Now it’s spearheading the nationwide coalition working to push past the Carnegie unit and develop better systems for measuring student progress.Carnegie, ETS, the nation’s largest nonprofit assessment group; the nonprofit high school reform group XQ Institute, and the Chan-Zuckerburg Initiative education philanthropy, are working with districts across more than a dozen states to develop new systems to assess students’ content mastery.
( The Chan Zuckerberg Initiative supports coverage of whole-child approaches to learning at Education Week and provides general support for investments in Education Week’s technology infrastructure. Education Week retains sole control of its editorial content.)
But as states explore project- and competency-based assessments in subjects like math and reading, they also need “a longer set of lenses focused on how young people are developing skills” across both formal settings, like school, and informal settings, like sports or jobs, Knowles said. That’s where efforts like Cajon Valley’s come in.
Skills-based systems are already used or being developed in college and career settings. For example, the U.S. Chamber of Commerce Foundation has been developing learning and employment records , intended to be the educational equivalent of digital health records, and job networking sites like LinkedIn allow users to post commendations from others on a user’s skills. But these can be trickier to implement in a K-12 system.
Difficult to measure
The possibilities are wide-ranging. In the past year, ETS researchers analyzed a national sample of districts’ learning priorities— often called a “ portrait of a learner ” or a “ portrait of a graduate .” Thirty of the most often-prioritized skills—from academic habits and creativity to empathy and perseverance—are the most associated with long-term success in college and careers after high school.
Because these skills are developed across a wide range of environments, schools will need measure them within their subject-area assessments, said Lydia Liu, ETS associate vice president of research.
That might means their analyzing a student’s creativity in approaching a science experiment or their communication skills in algebra.
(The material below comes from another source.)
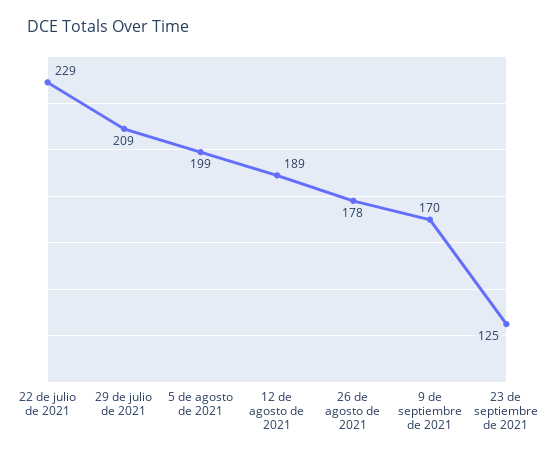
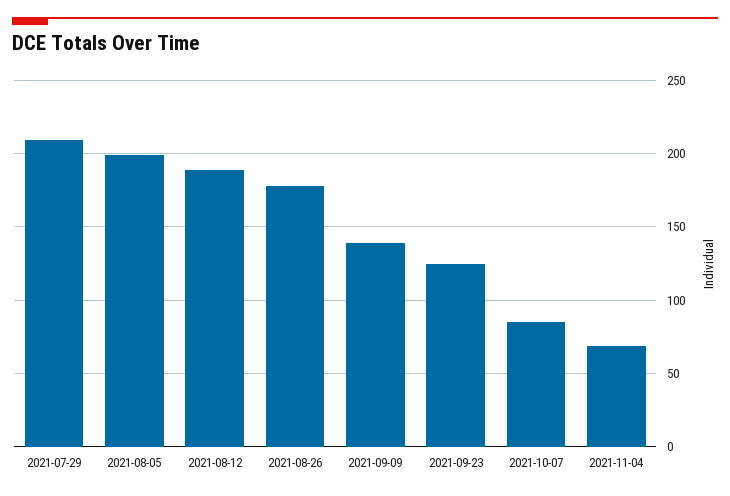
22 de julio de 2021: 229 -> none
9 de septiembre de 2021: 170 -> 140
2021-10-07: none -> 85
2021-11-04: none -> 70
And technology has evolved to help obtain those measures. For example, Liu noted, educational software programs now can track students’ gestures, facial expression, and time on task to measure communication and collaborative problem-solving within a group project. Companies already track and use this kind of data, but advocates argue this approach would give studentsmore control over their records.
“In the past, we didn’t really have an adequate way to capture the interactions, to reflect the collaboration,” she said. “But now we have digital tools and platforms that could allow us to, for example, randomly assign the task to a group of four people and observe how they exchange information on the platform, how they present their own arguments, how they reconcile with somebody else’s opinions, and finally, how the group reaches a conclusion on how it’s best to solve the problem.”
The technology tools already exist to collect the data, but it’s a challenge to structure and validate assessments to award students credit.
Cajon Valley so far has used teacher observations and projects to show students’ growth.
Banaowsha Mikhael, for example, came to the district’s Magnolia Elementary School as an Iraqi refugee in 2015. As a 5th grader (shown in the video below), she gave a “TED-style” talk about how her refugee status affected her education, and how she had started to build on what she had learned to help translate for other students.
As a high schooler who now does regular public speaking (below), she called the early experience one of her “biggest accomplishments so far.”
Now, Miyashiro said, he hopes to work with ETS to develop objective measures to track student skills—and give students like Mikhael credit for their successes.
“We have been doing the work for seven years,” he said. “We just don’t have the assessments or the data system to capture it.”